• Required action:
Beneath this line sits some data. Return only its lines from the one holding "background: #c2410c ->" through the one holding "text: Fixed ->", inclusive, exactly, with the images removed.

• Provided material:
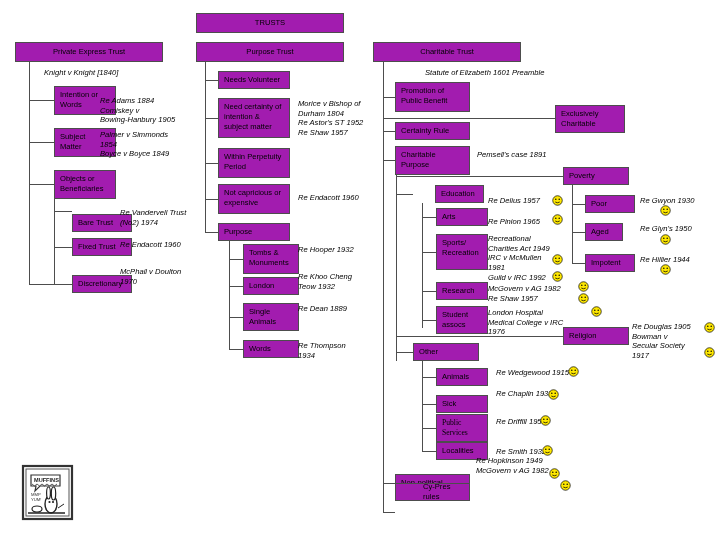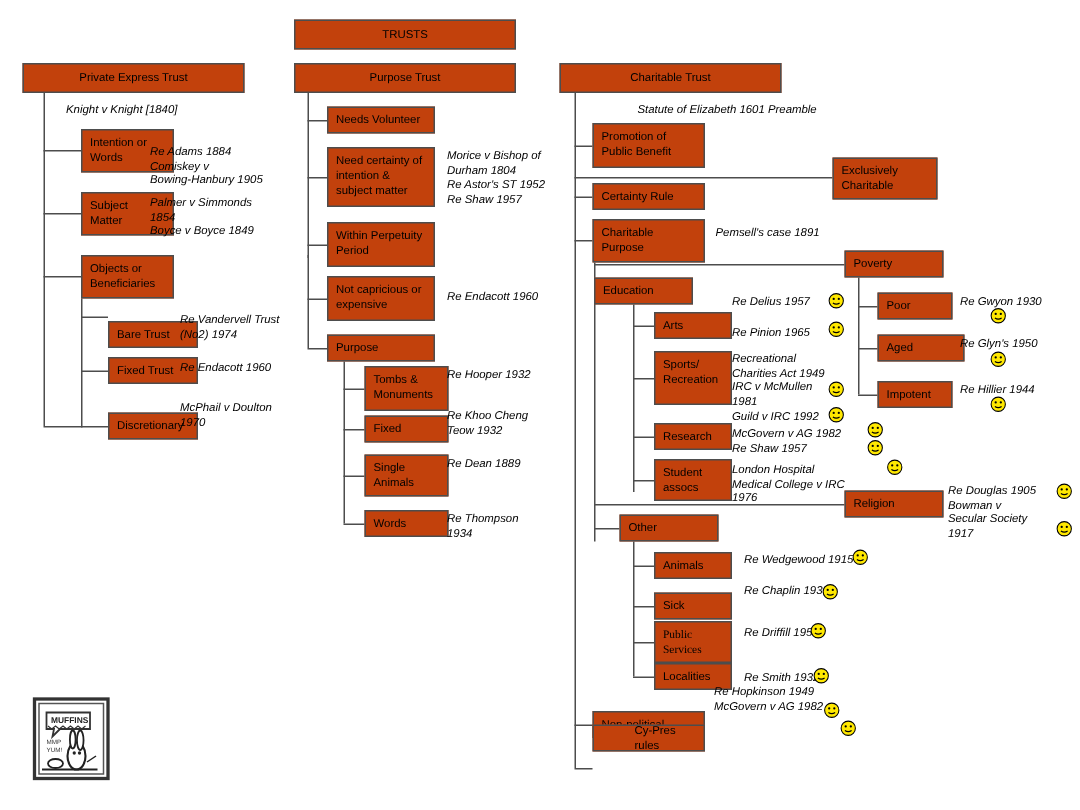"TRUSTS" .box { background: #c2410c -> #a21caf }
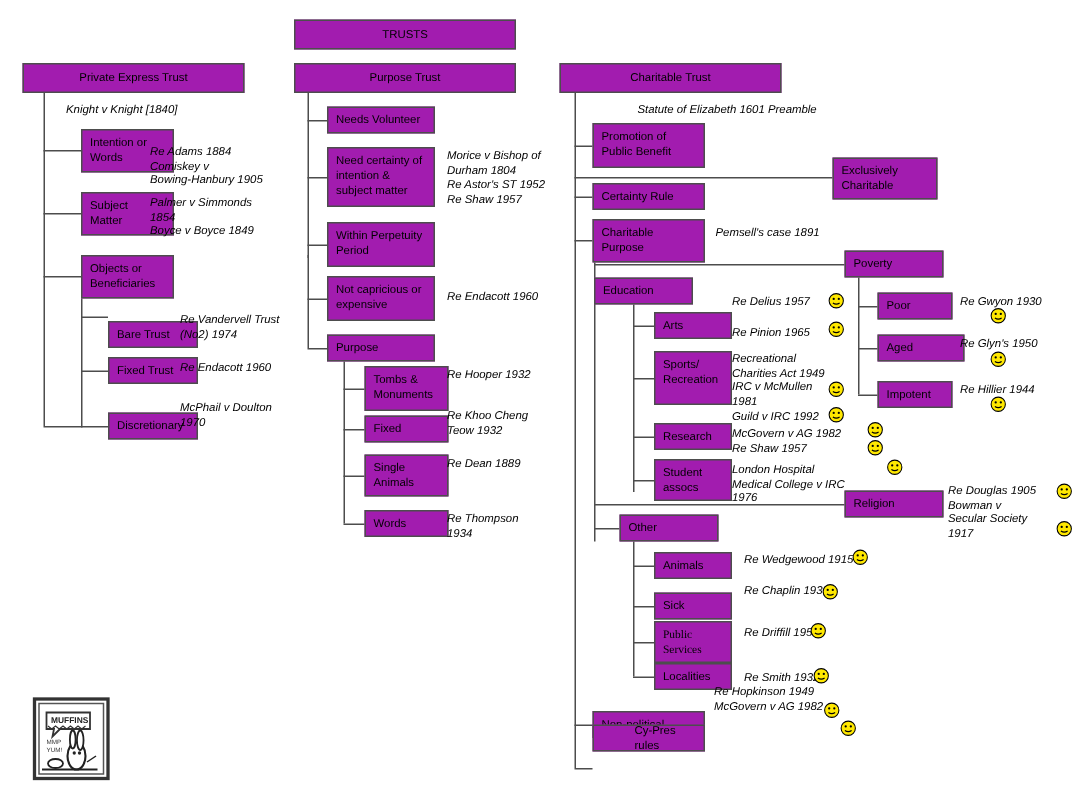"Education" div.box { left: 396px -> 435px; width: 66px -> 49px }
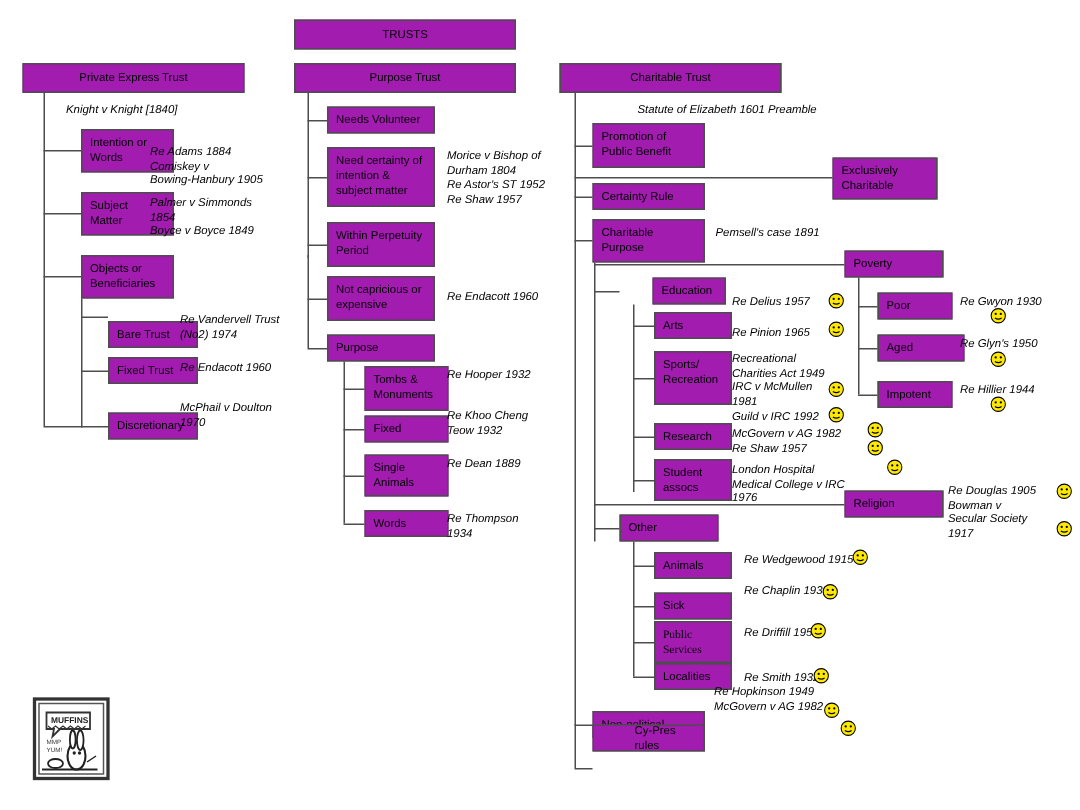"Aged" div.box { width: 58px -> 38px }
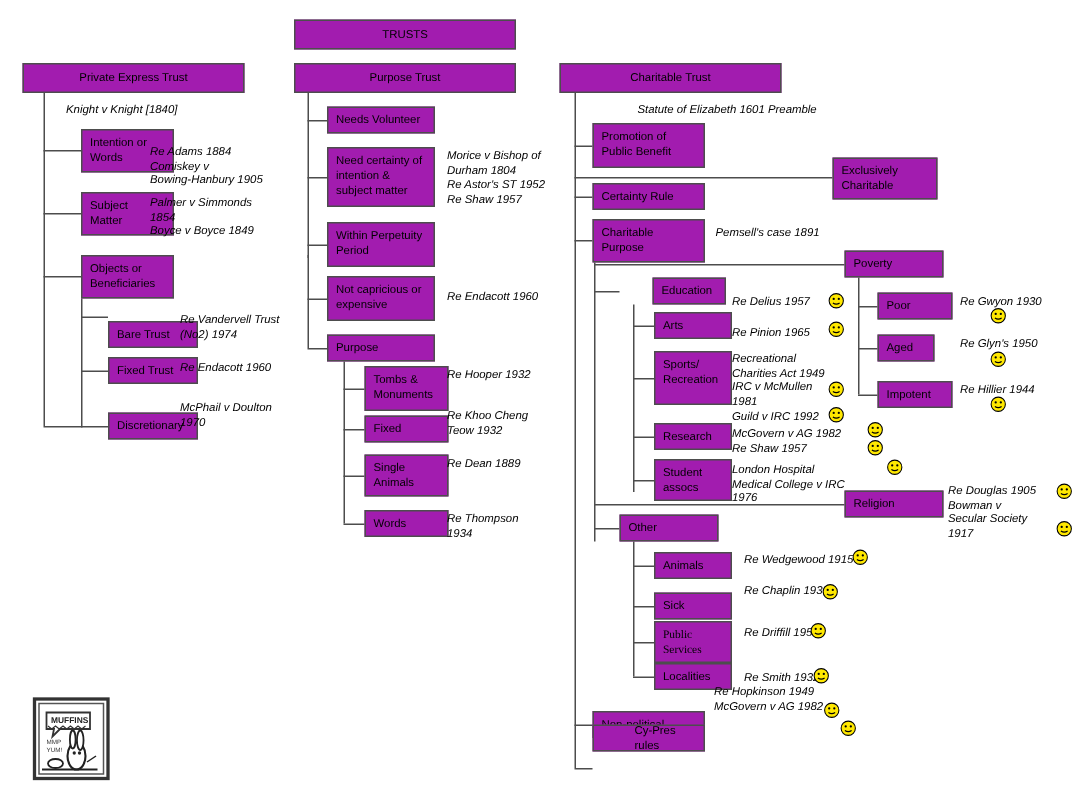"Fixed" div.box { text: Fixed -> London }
--
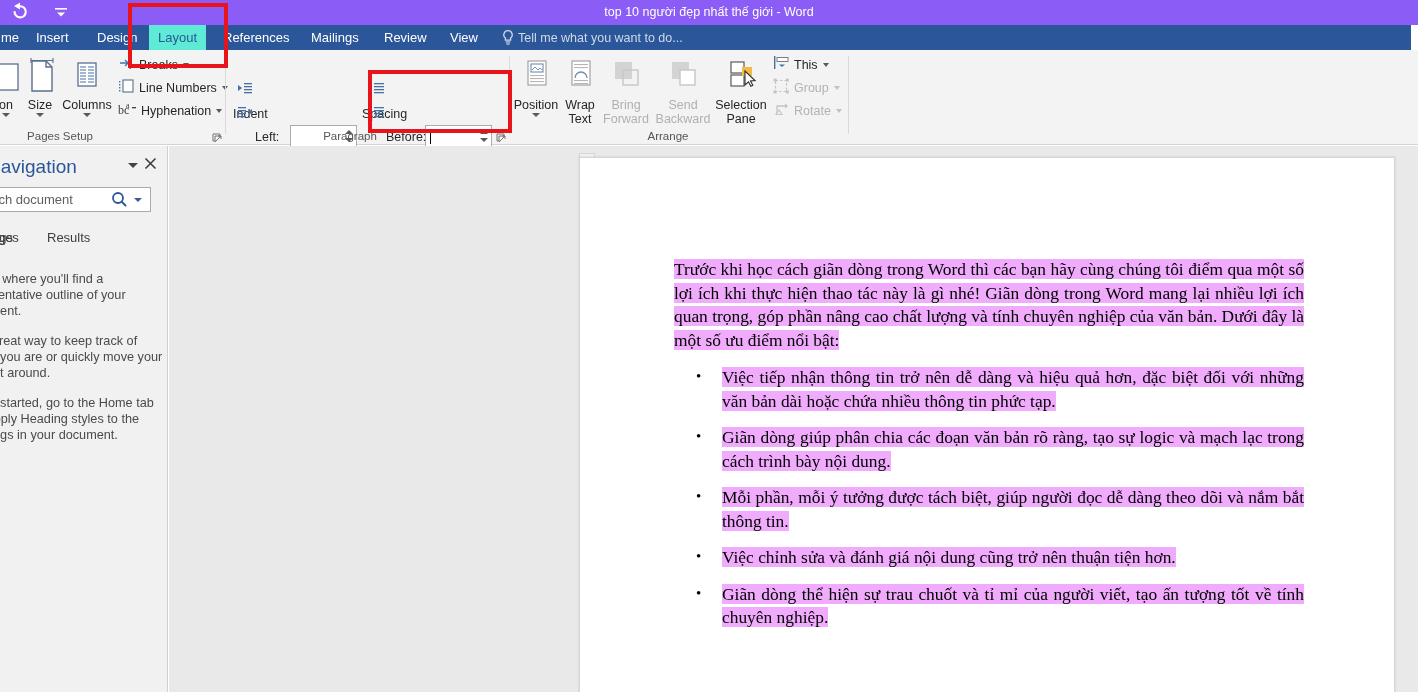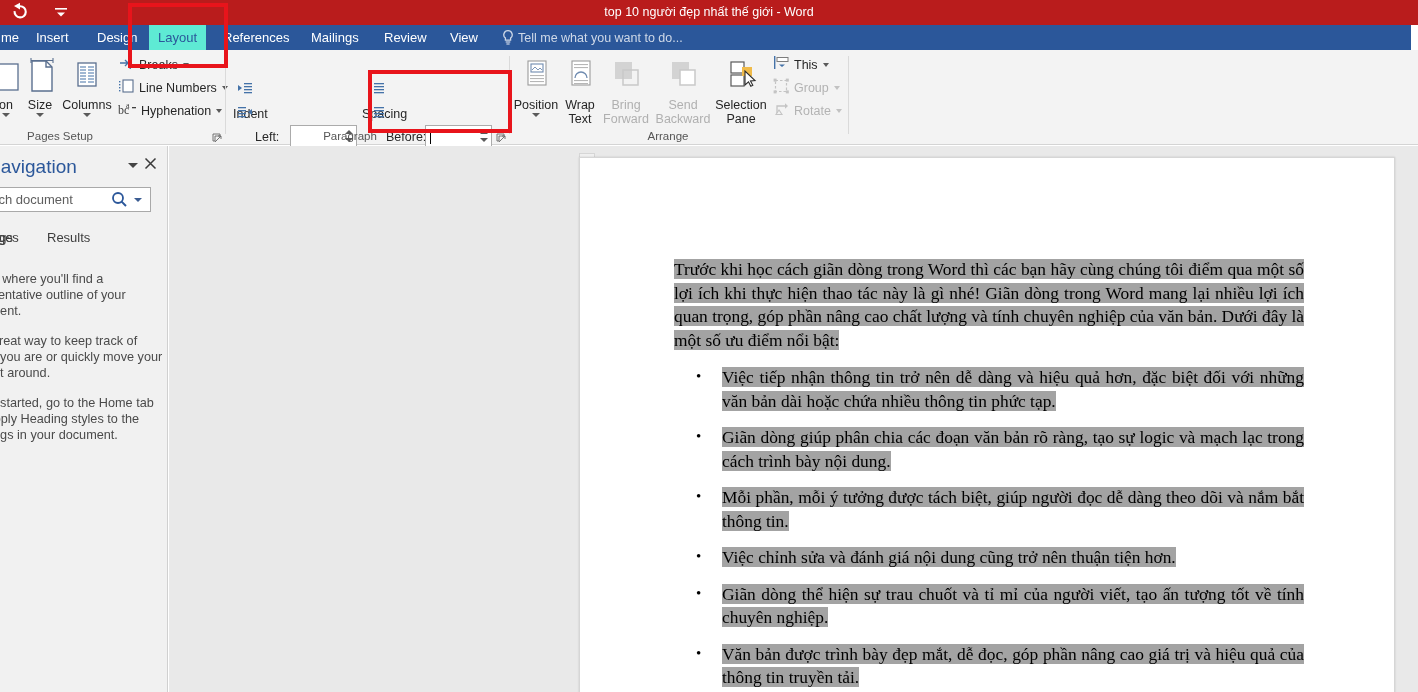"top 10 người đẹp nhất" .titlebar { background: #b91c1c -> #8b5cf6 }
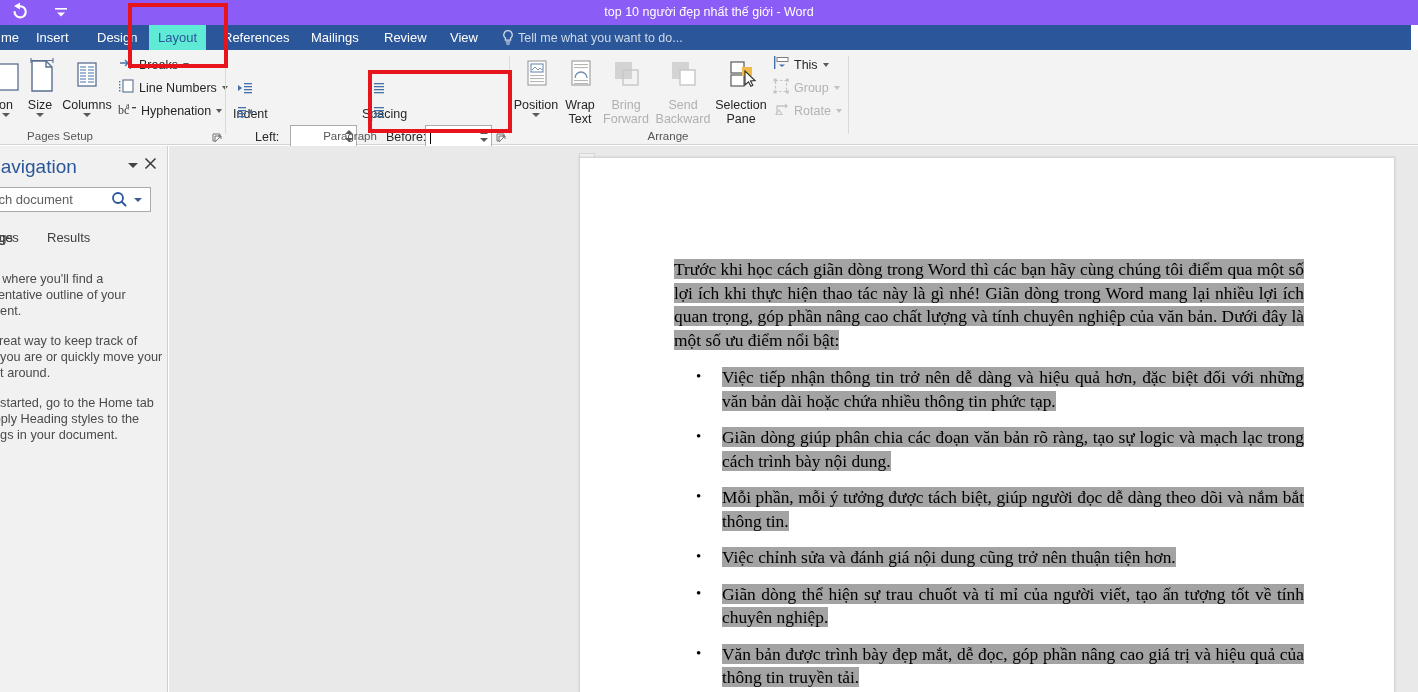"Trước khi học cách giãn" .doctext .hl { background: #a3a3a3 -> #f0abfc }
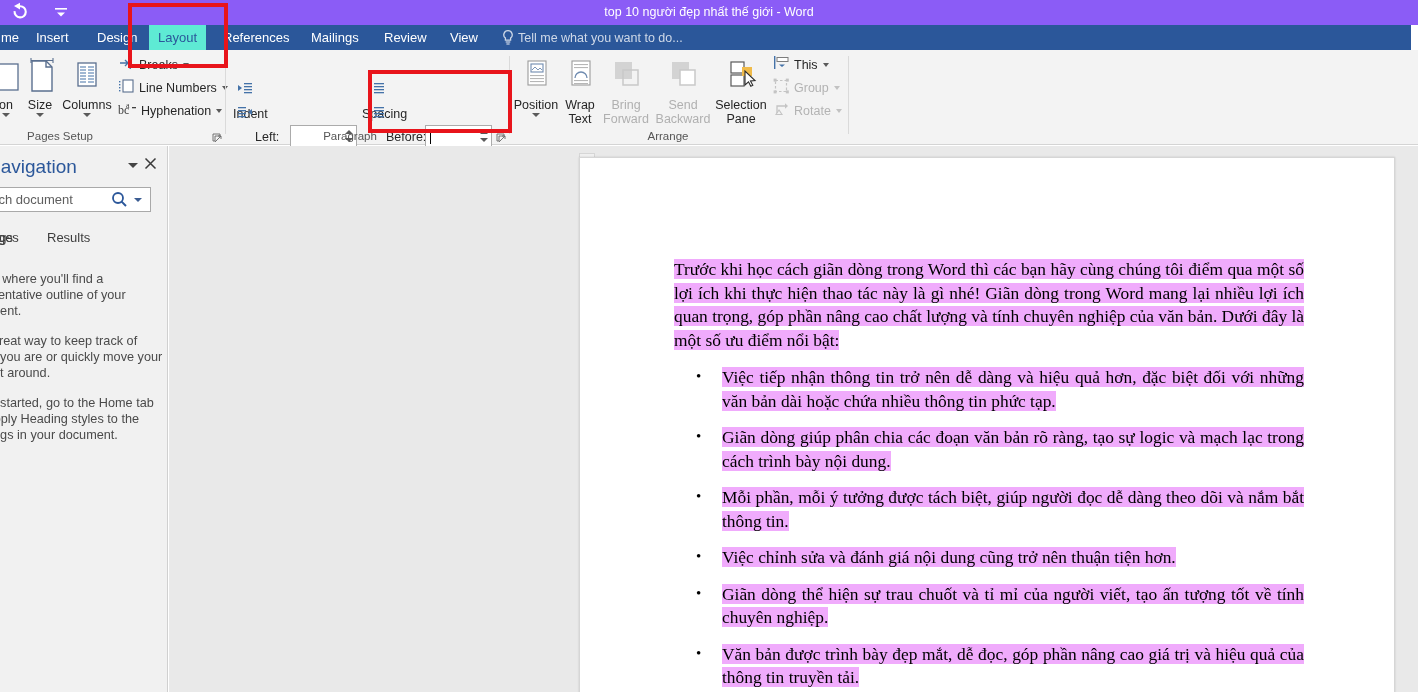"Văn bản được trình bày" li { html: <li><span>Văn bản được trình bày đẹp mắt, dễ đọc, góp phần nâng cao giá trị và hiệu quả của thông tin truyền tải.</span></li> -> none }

• Exercise solution:
"TRUSTS" .box { background: #c2410c -> #a21caf }
"Education" div.box { left: 396px -> 435px; width: 66px -> 49px }
"Aged" div.box { width: 58px -> 38px }
"Fixed" div.box { text: Fixed -> London }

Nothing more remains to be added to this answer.